• [Input material]:
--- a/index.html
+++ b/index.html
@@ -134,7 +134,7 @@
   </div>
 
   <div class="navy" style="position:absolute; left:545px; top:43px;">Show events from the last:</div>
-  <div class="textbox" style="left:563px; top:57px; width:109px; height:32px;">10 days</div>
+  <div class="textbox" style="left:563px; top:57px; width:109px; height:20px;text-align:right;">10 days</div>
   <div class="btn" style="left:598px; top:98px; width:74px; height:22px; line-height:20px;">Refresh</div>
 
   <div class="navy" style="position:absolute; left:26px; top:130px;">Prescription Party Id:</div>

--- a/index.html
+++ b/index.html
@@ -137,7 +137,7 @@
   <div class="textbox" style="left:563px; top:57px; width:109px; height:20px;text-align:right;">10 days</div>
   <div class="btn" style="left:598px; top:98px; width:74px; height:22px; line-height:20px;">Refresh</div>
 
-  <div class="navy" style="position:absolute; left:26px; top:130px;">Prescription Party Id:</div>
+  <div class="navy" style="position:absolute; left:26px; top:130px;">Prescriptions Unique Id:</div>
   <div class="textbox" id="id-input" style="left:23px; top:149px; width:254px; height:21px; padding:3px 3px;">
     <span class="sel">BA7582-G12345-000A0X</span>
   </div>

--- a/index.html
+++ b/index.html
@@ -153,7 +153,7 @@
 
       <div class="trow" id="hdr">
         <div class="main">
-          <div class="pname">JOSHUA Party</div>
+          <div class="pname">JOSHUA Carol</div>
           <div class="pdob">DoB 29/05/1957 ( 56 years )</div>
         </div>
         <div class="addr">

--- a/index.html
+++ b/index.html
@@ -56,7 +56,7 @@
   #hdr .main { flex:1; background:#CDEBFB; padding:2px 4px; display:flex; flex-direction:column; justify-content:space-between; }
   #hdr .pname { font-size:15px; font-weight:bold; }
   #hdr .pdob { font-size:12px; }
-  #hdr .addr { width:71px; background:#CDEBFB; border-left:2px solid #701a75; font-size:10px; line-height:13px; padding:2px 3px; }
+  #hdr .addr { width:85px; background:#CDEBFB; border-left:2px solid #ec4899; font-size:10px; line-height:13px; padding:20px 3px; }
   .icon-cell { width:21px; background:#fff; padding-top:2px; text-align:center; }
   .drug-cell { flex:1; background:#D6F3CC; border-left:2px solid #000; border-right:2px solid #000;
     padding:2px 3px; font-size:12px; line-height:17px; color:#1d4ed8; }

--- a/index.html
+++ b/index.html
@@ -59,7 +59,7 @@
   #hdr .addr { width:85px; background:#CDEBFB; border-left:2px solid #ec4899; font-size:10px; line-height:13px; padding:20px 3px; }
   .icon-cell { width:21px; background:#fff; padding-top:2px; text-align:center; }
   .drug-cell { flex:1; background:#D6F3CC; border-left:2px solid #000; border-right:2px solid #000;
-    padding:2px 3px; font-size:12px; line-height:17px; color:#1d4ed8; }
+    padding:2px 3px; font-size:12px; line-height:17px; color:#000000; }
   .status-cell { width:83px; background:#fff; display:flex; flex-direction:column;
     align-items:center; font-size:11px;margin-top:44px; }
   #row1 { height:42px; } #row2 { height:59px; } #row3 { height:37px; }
...
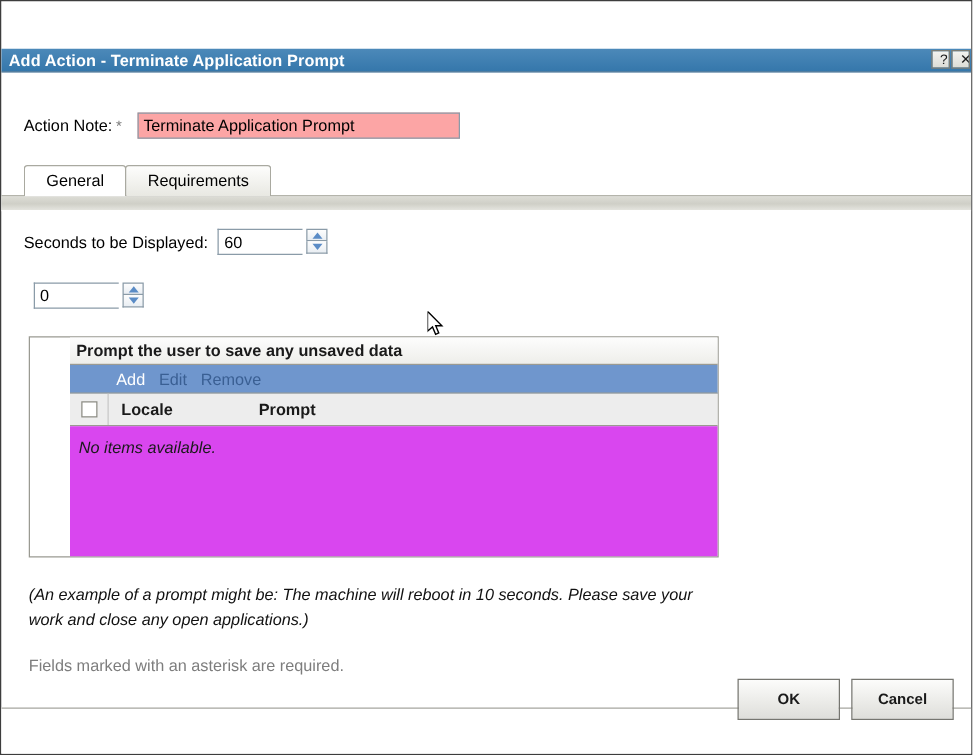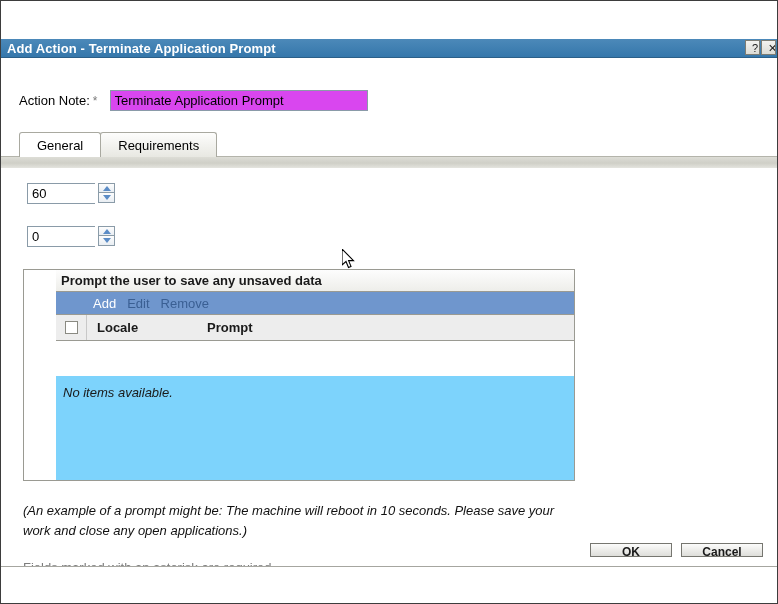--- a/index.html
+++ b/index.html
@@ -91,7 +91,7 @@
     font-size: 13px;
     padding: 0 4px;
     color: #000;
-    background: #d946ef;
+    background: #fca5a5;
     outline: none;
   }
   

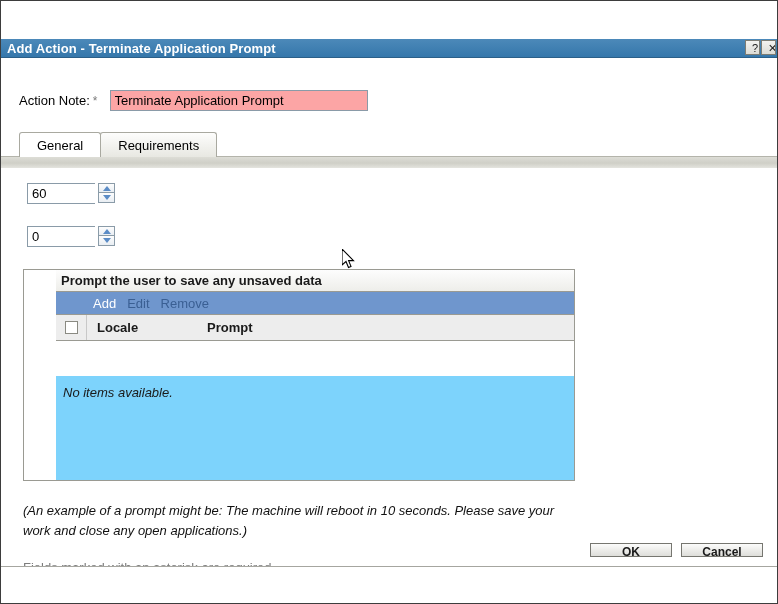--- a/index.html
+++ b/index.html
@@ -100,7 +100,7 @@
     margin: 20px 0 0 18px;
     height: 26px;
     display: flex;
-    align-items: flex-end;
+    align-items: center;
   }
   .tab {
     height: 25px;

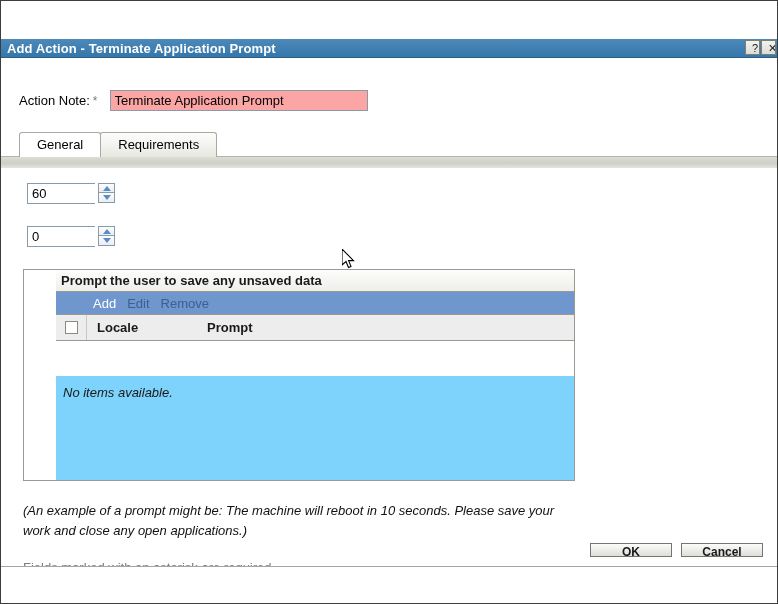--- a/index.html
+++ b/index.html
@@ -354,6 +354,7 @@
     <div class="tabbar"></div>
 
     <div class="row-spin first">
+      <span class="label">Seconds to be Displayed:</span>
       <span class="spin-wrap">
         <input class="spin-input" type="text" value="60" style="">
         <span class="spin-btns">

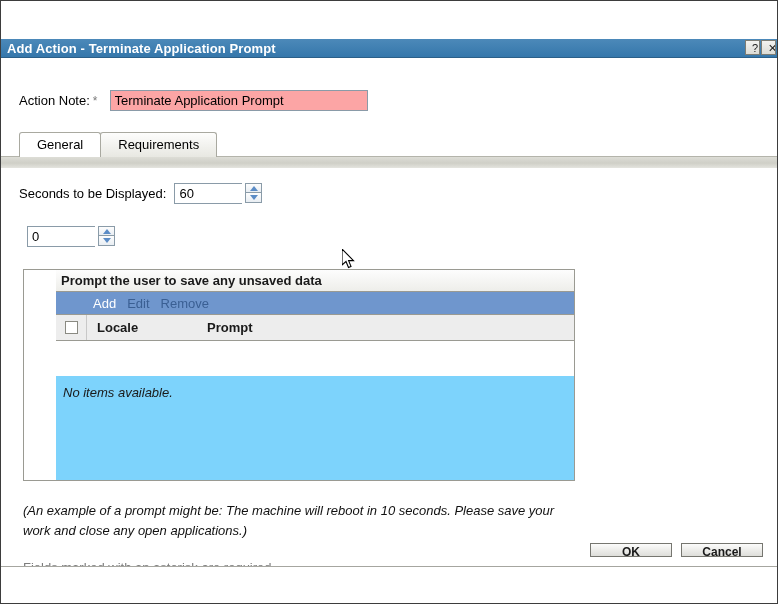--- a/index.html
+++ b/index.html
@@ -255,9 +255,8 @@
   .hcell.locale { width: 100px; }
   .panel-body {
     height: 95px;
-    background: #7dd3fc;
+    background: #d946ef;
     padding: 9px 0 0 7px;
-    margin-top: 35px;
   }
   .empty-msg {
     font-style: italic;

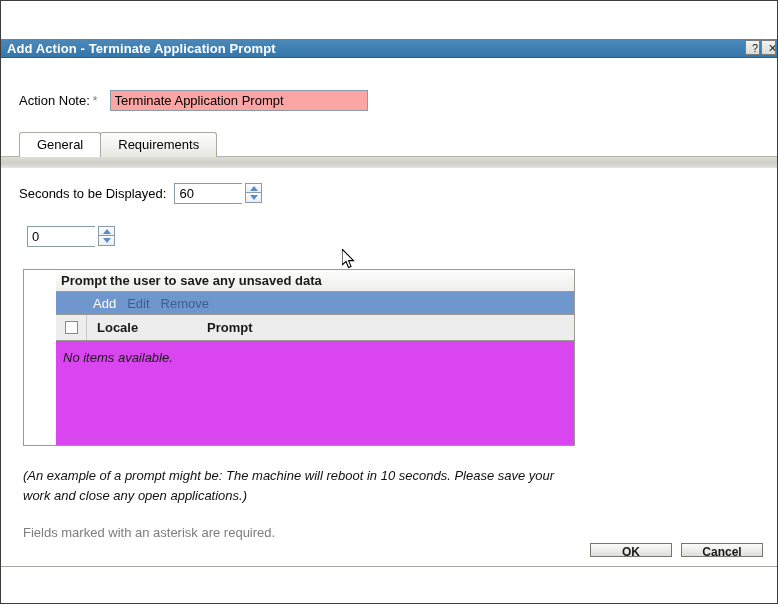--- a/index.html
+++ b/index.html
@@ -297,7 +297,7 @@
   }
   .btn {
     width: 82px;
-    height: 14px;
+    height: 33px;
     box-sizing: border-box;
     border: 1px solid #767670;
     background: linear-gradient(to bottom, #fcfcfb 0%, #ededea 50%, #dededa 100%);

• [Work to complete]:
Extract every line from the records above that contains the word "main".

• [Response area]:
         <div class="main">
   #hdr .main { flex:1; background:#CDEBFB; padding:2px 4px; display:flex; flex-direction:column; justify-content:space-between; }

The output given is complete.